|Plan of Action for the Survival, Protection and Development of Children (United Nations)|
|II. Specific actions for child survival, protection and development|
9. Preventable childhood diseases - such as measles, polio, tetanus, tuberculosis, whooping cough and diphtheria, against which there are effective vaccines, and diarrhoeal diseases, pneumonia and other acute respiratory infections that can be prevented or effectively treated through relatively low-cost remedies - are currently responsible for the great majority of the world's 14 million deaths of children under 5 years and disability of millions more every year. Effective action can and must be taken to combat these diseases by strengthening primary health care and basic health services in all countries.
10. Besides these readily preventable or treatable diseases and some others, such as malaria, which have proved more difficult to combat, children today are faced with the new spectre of the acquired immunodeficiency syndrome (AIDS) pandemic. In the most seriously affected countries HIV/AIDS threatens to offset the gains of child survival programmes. It is already a major drain on limited public health resources needed to support other priority health services. The consequences of HIV/AIDS go well beyond the suffering and death of the infected child and include risks and stigmas that affect parents and siblings and the tragedy of "AIDS orphans". There is an urgent need to ensure that programmes for the prevention and treatment of AIDS, including research on possible vaccines and cures that can be applicable in all countries and situations, and massive information and education campaigns, receive a high priority for both national action and international co-operation.

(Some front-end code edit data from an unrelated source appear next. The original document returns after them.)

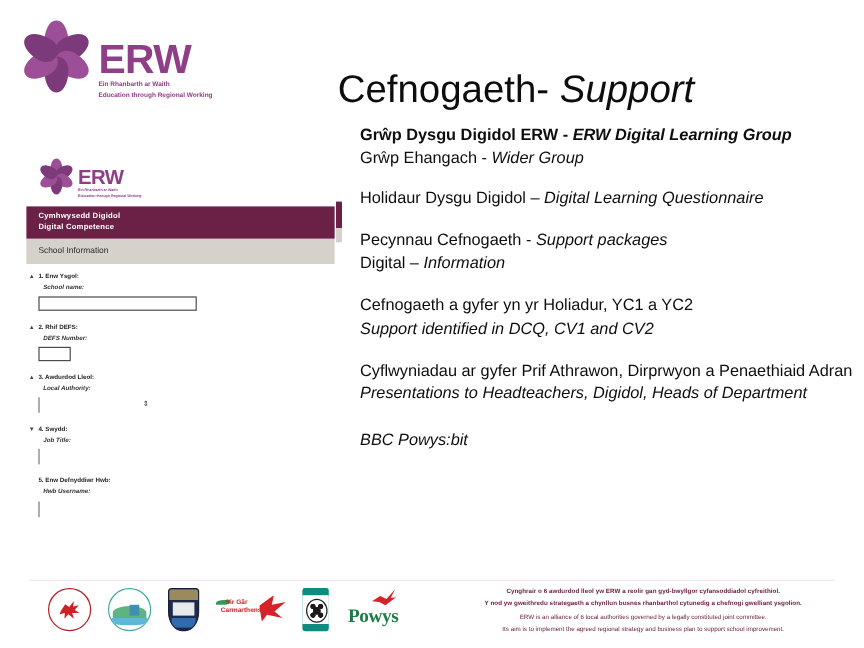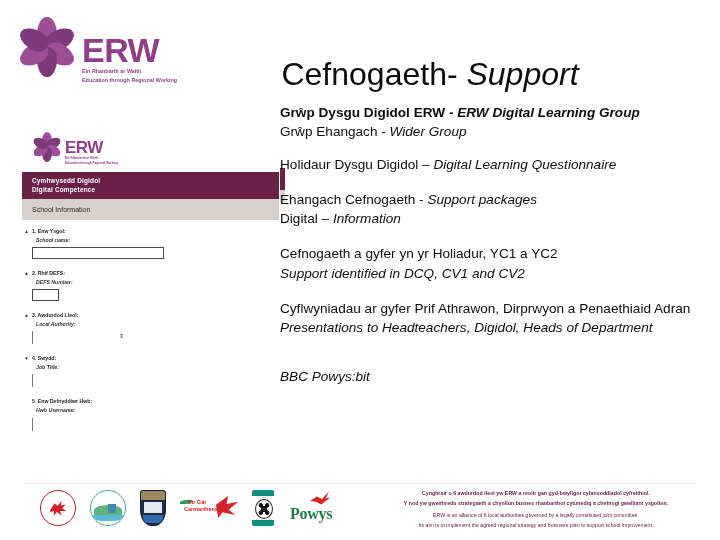"Grŵp Dysgu Digidol ERW -" .body-copy { left: 280px -> 300px }
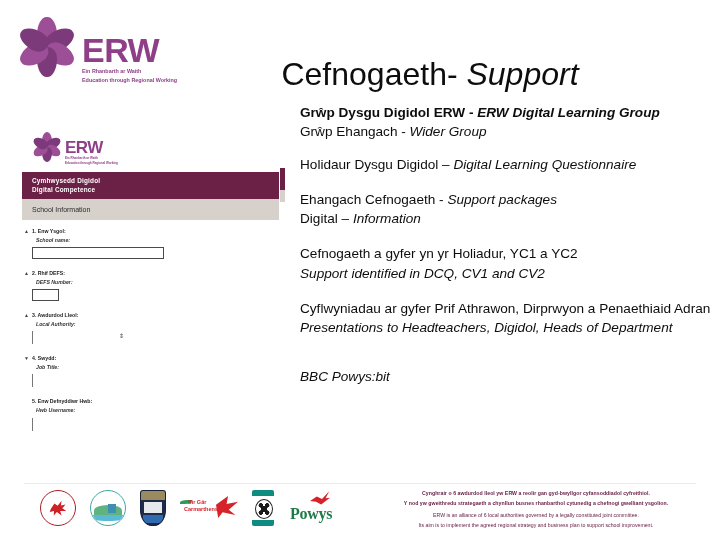"Ehangach Cefnogaeth -" span { text: Ehangach -> Pecynnau }
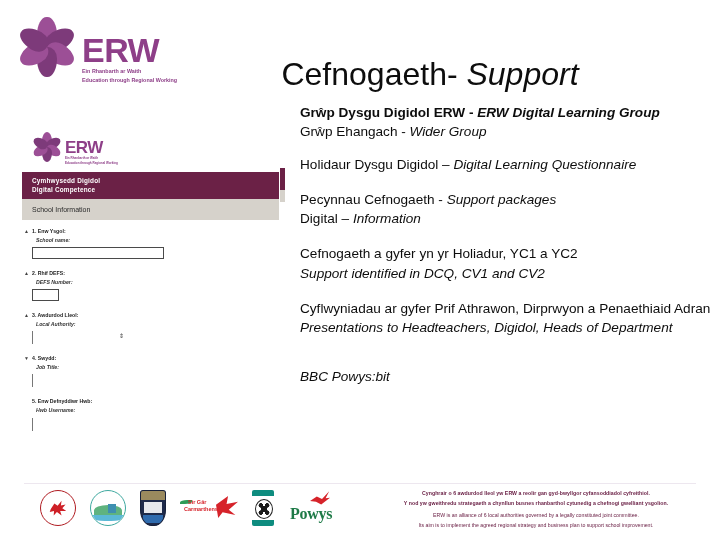"Cyflwyniadau ar gyfer Prif Athrawon," p.para { margin-bottom: 29px -> 19px }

11. A major factor affecting the health of children as well as adults is the availability of clean water and safe sanitation. These are not only essential for human health and well-being, but also contribute greatly to the emancipation of women from the drudgery that has a pernicious impact on children, especially girls. Progress in child health is unlikely to be sustained if one third of the developing world's children remain without access to clean drinking water and half of them without adequate sanitary facilities.
12. Based on the experience of the past decade, including the many innovations in simple, low-cost techniques and technologies to provide clean water and safe sanitary facilities in rural areas and urban shanty towns, it is now desirable as well as feasible, through concerted national action and international co-operation, to aim at providing all the world's children with universal access to safe drinking water and sanitary means of excreta disposal by the year 2000. An important related benefit of universal access to water and sanitation combined with health education will be the control of many water-borne diseases, among them elimination of guinea-worm disease (dracunculiasis), which currently afflicts some 10 million children in parts of Africa and Asia.